In this issue of Arthritis & Rheumatism, Askling and colleagues (1) report on the incidence of malignancies in their Swedish rheumatoid arthritis (RA) cohort starting therapy with a TNF inhibitor as compared with a group of RA patients starting therapy with methotrexate (MTX) and traditional disease-modifying antirheumatic drugs (DMARDs). The investigators report that the incidence of malignancies in the TNF inhibitor cohort is not increased as compared with the incidence in these other groups. This is important work because clinicians and patients are understandably very concerned about the long-term safety profile of these agents. As the authors emphasize in their article, it is not possible to adequately assess these long-term safety outcomes from the findings of randomized controlled trials (RCTs) of short duration.
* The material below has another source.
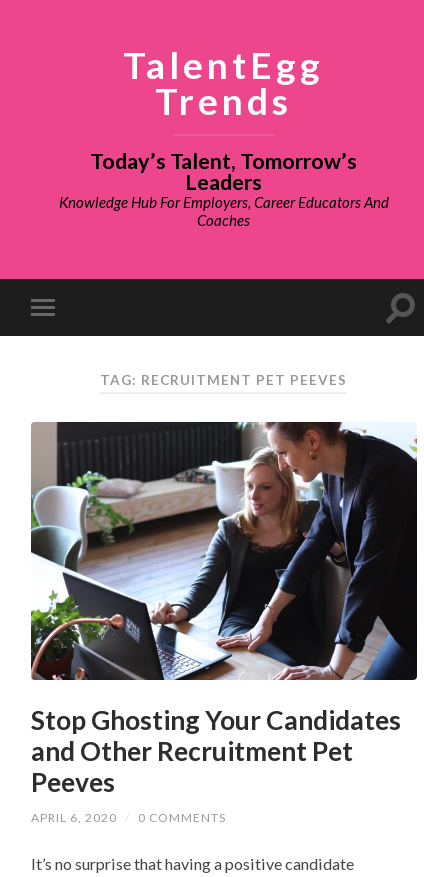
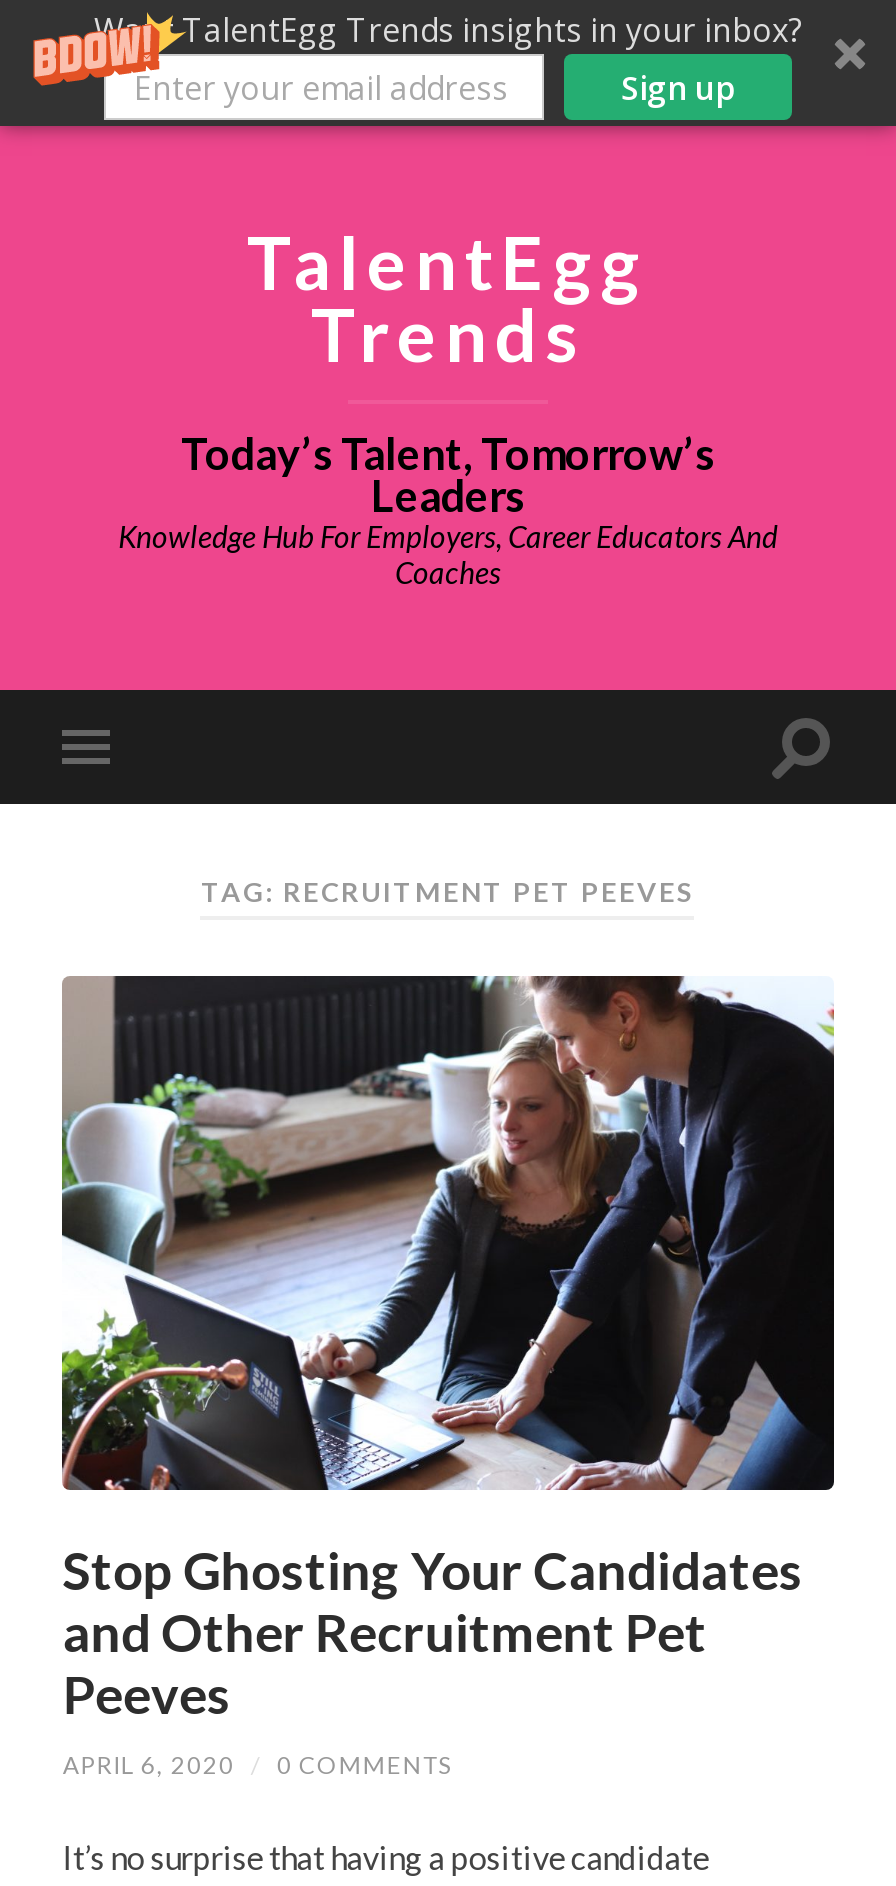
+ Want TalentEgg Trends insights in your inbox?
+ Sign up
RCTs are designed with many exclusions for significant comorbidities, and patients undergo a washout period for previous interventions, although they typically have greater disease activity than is generally found in the population at large. This makes the external validity of the findings of RCTs less than ideal for “real-world” practice.

There is thus an obvious need for clinical information from large, prospectively followed registry data sets that can provide reliable data to the rheumatology community on a variety of outcomes of interest, including malignancy, cardiovascular disease, and serious infections. If the use of TNF inhibitors is associated with changes in the risk of developing such conditions, it is only by mining these large data sets that the many cogent questions regarding long-term toxicities can be legitimately addressed. These data sets should be derived from “real-world” experience, reflecting the actual prescribing patterns, disease activity, comorbid conditions, and treatment preferences endemic to the society of their origin.

What is remarkable and perhaps not widely appreciated is the degree of difference in patterns of utilization of biologic agents within the countries from which these data are derived—and the extent to which these differences are driven by each country's political, social, and economic realities. In Sweden as well as in the UK, with a nationalized single-payor health care system, the government is the single source of payment for drugs and can limit the use of biologic agents as well as apply minimum clinical disease activity criteria for their use. As a byproduct of the single-payor system, the government can define minimum levels of disease activity for access to biologic agents in the case of RA patients while mandating participation in a variety of registries.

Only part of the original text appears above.